ABSTRACT

This essay juxtaposes two prose texts, each written by a prominent Indian poet – the primary text is Arundhathi Subramaniam’s More than a Life: Sadhguru, and the secondary text is Agyeya’s Shekhar: A Life. The essay seeks to present the case that the “spiritual” is not just what is the object of a belief (a guru, or various types of gods or powers), but may be more meaningfully understood as the rhetorics of an utterance about belief. Subramaniam’s work, despite the detours of a candid and resilient scepticism, might at the end yield a particular faith in a particular guru; in a different key, Agyeya’s work (though it seems to disavow the religious) often seems to be closer in spirit to some version of religious passion than many of the more bleached statements of conventional piety. The study of the narratology of belief cannot be reduced to binaries of affirmation or disaffirmation, faith or doubt.

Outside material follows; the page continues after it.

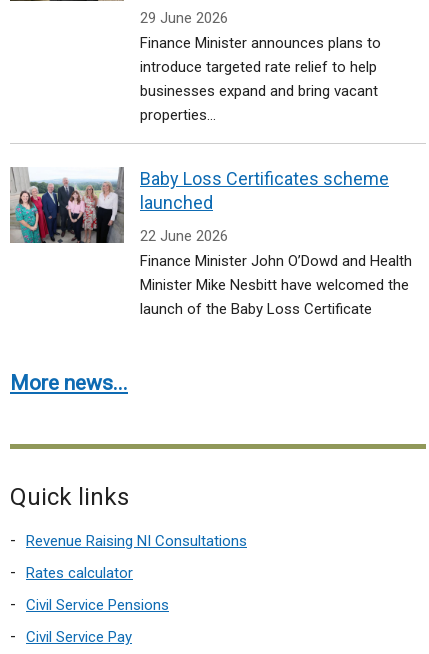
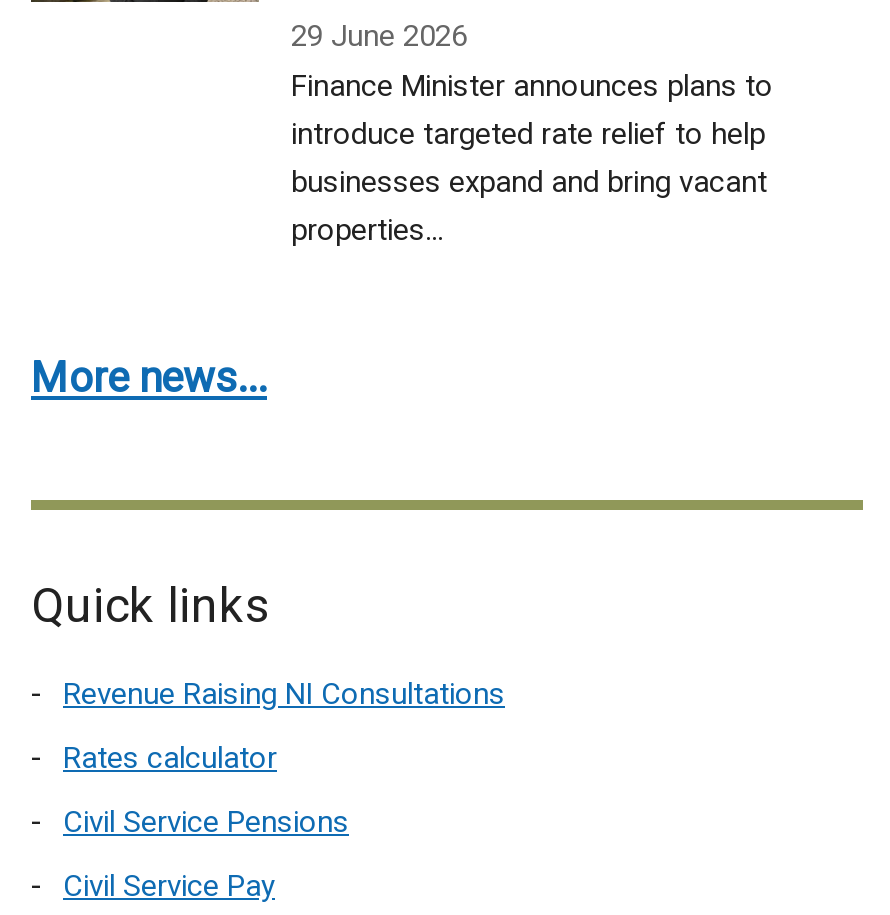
[9,166,412,318] [image] | Baby Loss Certificates scheme | launched | 22 June 2026 | Finance Minister John O’Dowd and Health | Minister Mike Nesbitt have welcomed the | launch of the Baby Loss Certificate -> none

Something of the rhetoric exceeds such reduction, and the affective outcome of the reading of a biography of a spiritual teacher (Subramaniam) or the plumbing of the depths of haecceitas (individuation, in Agyeya) cannot be reduced to a mere propositional statement of fake/true gurus, or whether the self is at bottom one’s own singleness, or an Other (be it nature, or god, or the teacher-guru, or the ‘social’). If there is a teacher/guru that emerges, it is in the space between the guru and the writer-believer-receiver of that guru as in Subramaniam’s work, and in the non-spaces (death, heightened perception, states of bodily injury) that Agyeya’s Shekhar: A Life, a sort of spiritualist autobiography, navigates.